Friday, December 30, 2016

I bought a Chromebook! Here's what I did with it.

I bought an Acer 13 R, 64 Gb edition.

Why?  I have used chromebooks at work and I liked their simplicity and long term battery life.  In a lot of ways, this is the computer I always wanted.  It's pretty much just an instant on web browser in chrome os mode (more about that later).  It get's such good battery life that I can go days between charges.  In particular, I really like the screen on this model. Things are very crisp and bright, though the viewing angle is slightly worse than I expected for an IPS screen.  It also has multitouch.

But I bought this particular model for 2 big reasons.
1)  This model let's you use android apps, which is in beta right now but I have no encountered any bugs.  In fact, even full screen gaming with a joystick has worked pretty well.

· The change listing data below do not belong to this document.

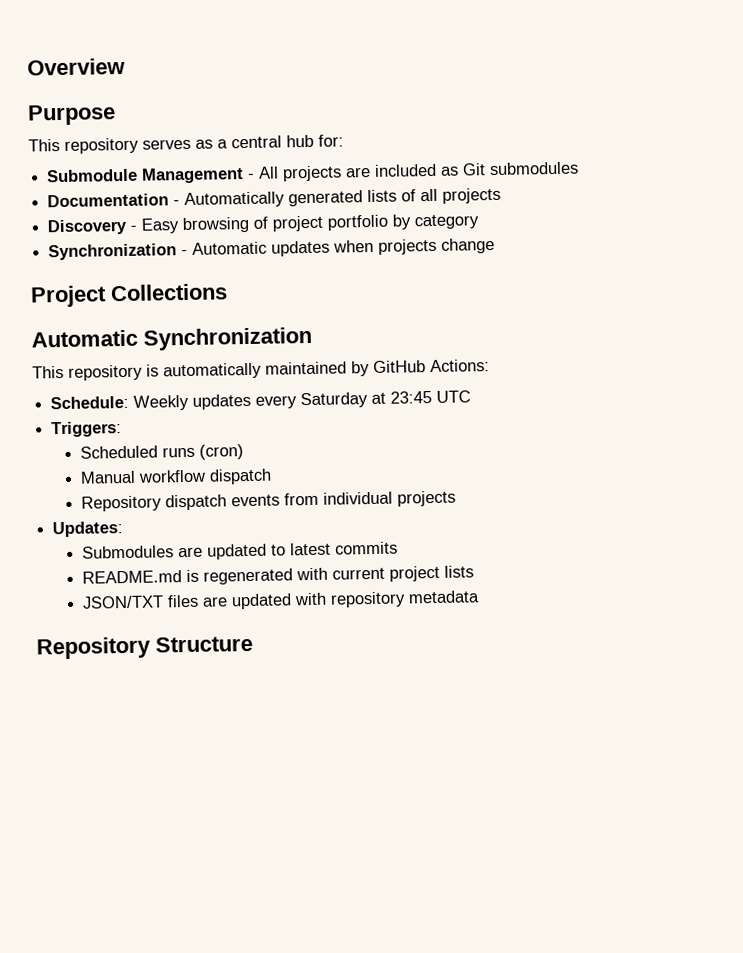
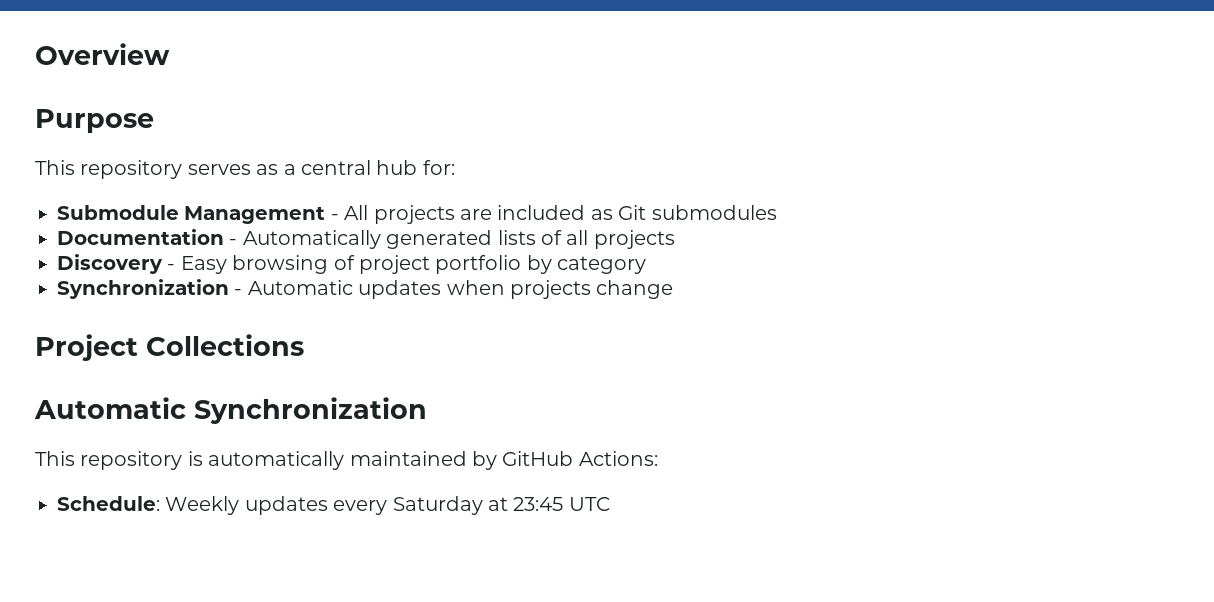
- Triggers:
- Scheduled runs (cron)
- Manual workflow dispatch
- Repository dispatch events from individual projects
- Updates:
- Submodules are updated to latest commits
- README.md is regenerated with current project lists
- JSON/TXT files are updated with repository metadata
- Repository Structure

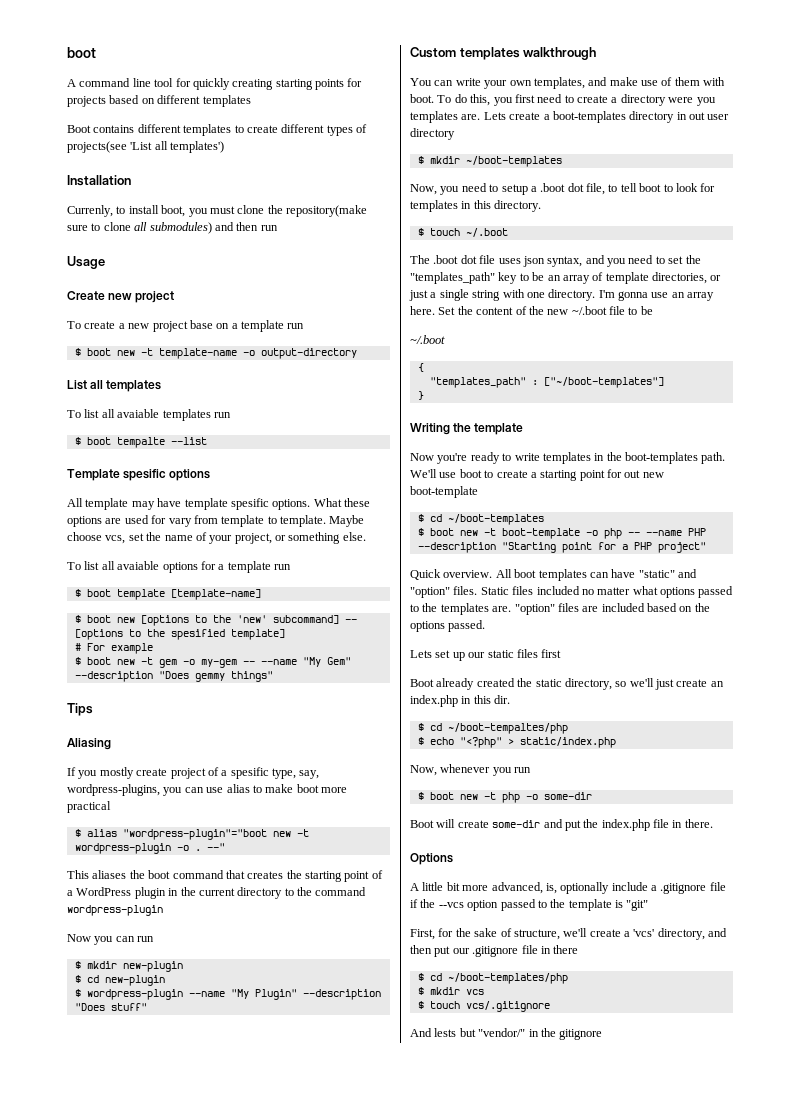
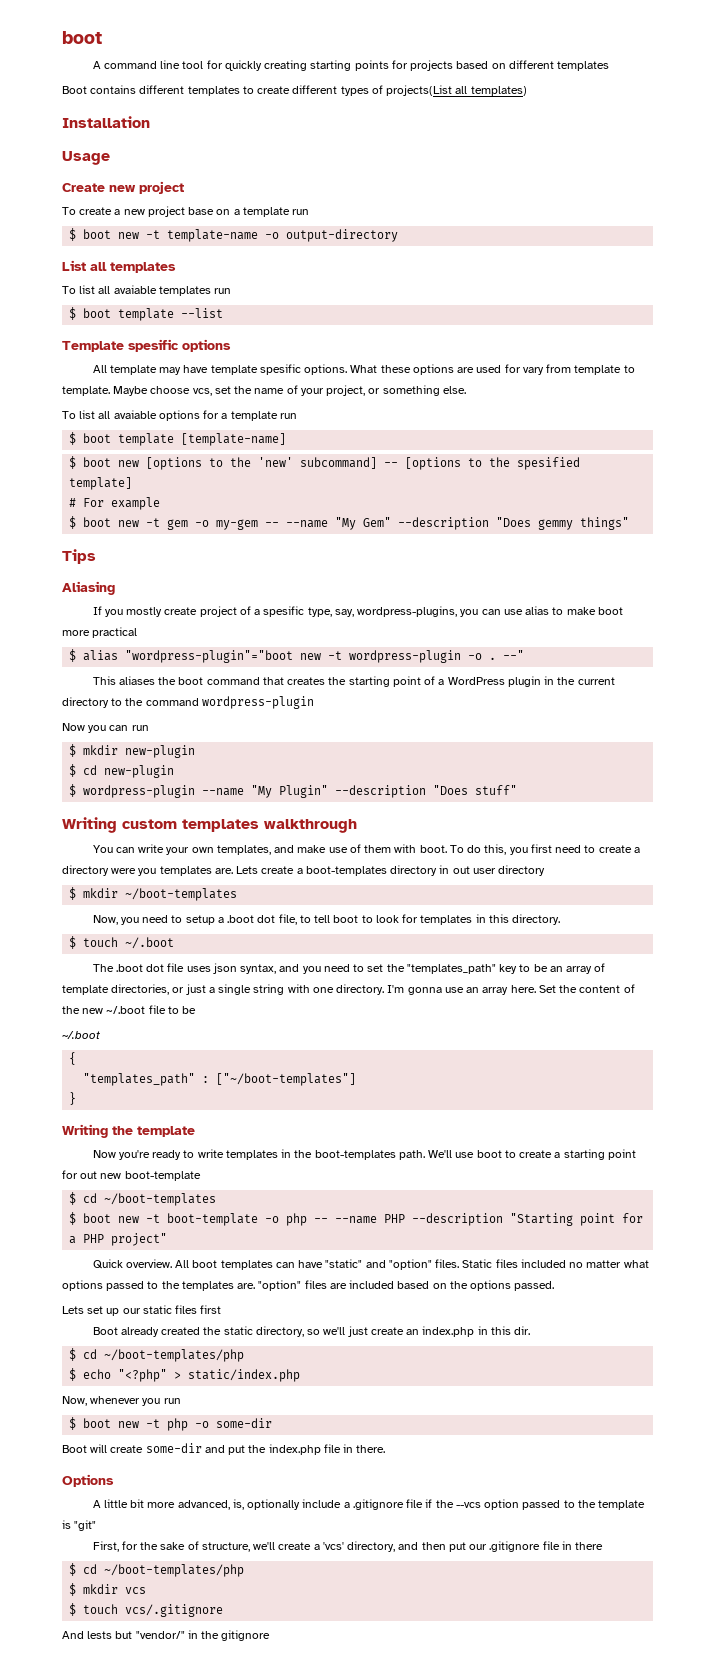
- Boot contains different templates to create different types of projects(see 'List all templates')
+ Boot contains different templates to create different types of projects(List all templates)
  Installation
- Currenly, to install boot, you must clone the repository(make sure to clone all submodules) and then run
- $ boot tempalte --list
+ $ boot template --list
- Custom templates walkthrough
+ Writing custom templates walkthrough
  Boot already created the static directory, so we'll just create an index.php in this dir.
- $ cd ~/boot-tempaltes/php
+ $ cd ~/boot-templates/php

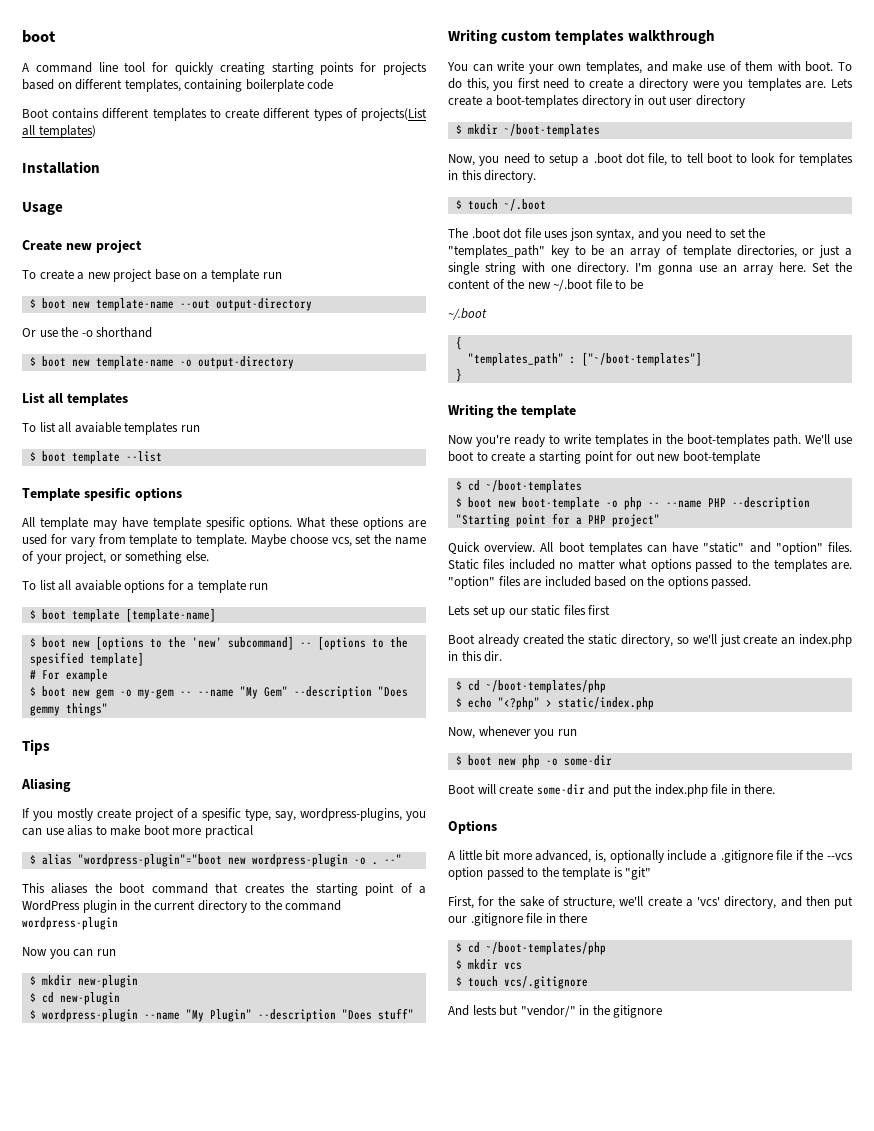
- A command line tool for quickly creating starting points for projects based on different templates
+ A command line tool for quickly creating starting points for projects based on different templates, containing boilerplate code
- $ boot new -t template-name -o output-directory
+ $ boot new template-name --out output-directory
+ Or use the -o shorthand
+ $ boot new template-name -o output-directory
- $ boot new -t gem -o my-gem -- --name "My Gem" --description "Does gemmy things"
+ $ boot new gem -o my-gem -- --name "My Gem" --description "Does gemmy things"
- $ alias "wordpress-plugin"="boot new -t wordpress-plugin -o .
+ $ alias "wordpress-plugin"="boot new wordpress-plugin -o .
- $ boot new -t boot-template -o php -- --name PHP --description "Starting point for a PHP project"
+ $ boot new boot-template -o php -- --name PHP --description "Starting point for a PHP project"
- $ boot new -t php -o some-dir
+ $ boot new php -o some-dir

2) This has a really big hard drive for a chromebook, which is useful because I installed a side by side linux distribution called crouton.  With this distribution, I am able to fairly easily run the grading software I need for school.  Though it runs slowly, it's good enough for my needs.  The linux installation also allowed me to install my printer and print things the normal without needing to use google cloud print.


So the rest of this post will be a log of the things I did to set up both those systems both in case I need to set things up again or someone else out there is curious.

The following instructions are going to be in the order that I think makes the most sense for me, though they were not the original order I did everything in.

1)  Put the chromebook in developer mode.
The instructions I used for that were here.
http://www.codedonut.com/chromebook/enable-developer-mode-chromebook/

I found this was pretty painless, and since ChromeOS syncs your settings, getting back up and running was a piece of cake.

2) Put your installation on the beta update channel  and install the google app store for android apps.(step one might do this automatically, but I am not sure since I actually did this first, it just seems more logical in retrospect to do it second)

https://support.google.com/chromebook/answer/7021273?hl=en
I installed lego star wars, and some other useful programs.  In particular, the brother printing app for android worked and let me print things.

3) Install crouton
I used this guide, I liked it because it reviews many common options.
http://www.codedonut.com/chromebook/install-crouton-chromebook/

The install command and options I used was
crouton -r yakkety -t xfce,extension,xiwi,touch

This installed an installation of the newest version as of this writing, of Ubuntu (16.10) , with the xfce interface (I tried unity and it did not work well on this model), and the xiwi plugin.  I tried the x11 interface and that had some weird touchpad bugs.  Graphics and video ran more smoothly but programs themselves did not load any faster.  There is also a way to switch easily between the two.
sudo startxfce4 -X xorg

sudo startxfce4 -X xorg
sudo startxfce4 -X xorg lets you run with the full screen good video mode,
sudo startxfce4 -X xiwi uses the plugin.
For the plugin, you need to download the crouton extension from the play store.
Once in crouton, disable the screen saver, apparently it causes bad stuff.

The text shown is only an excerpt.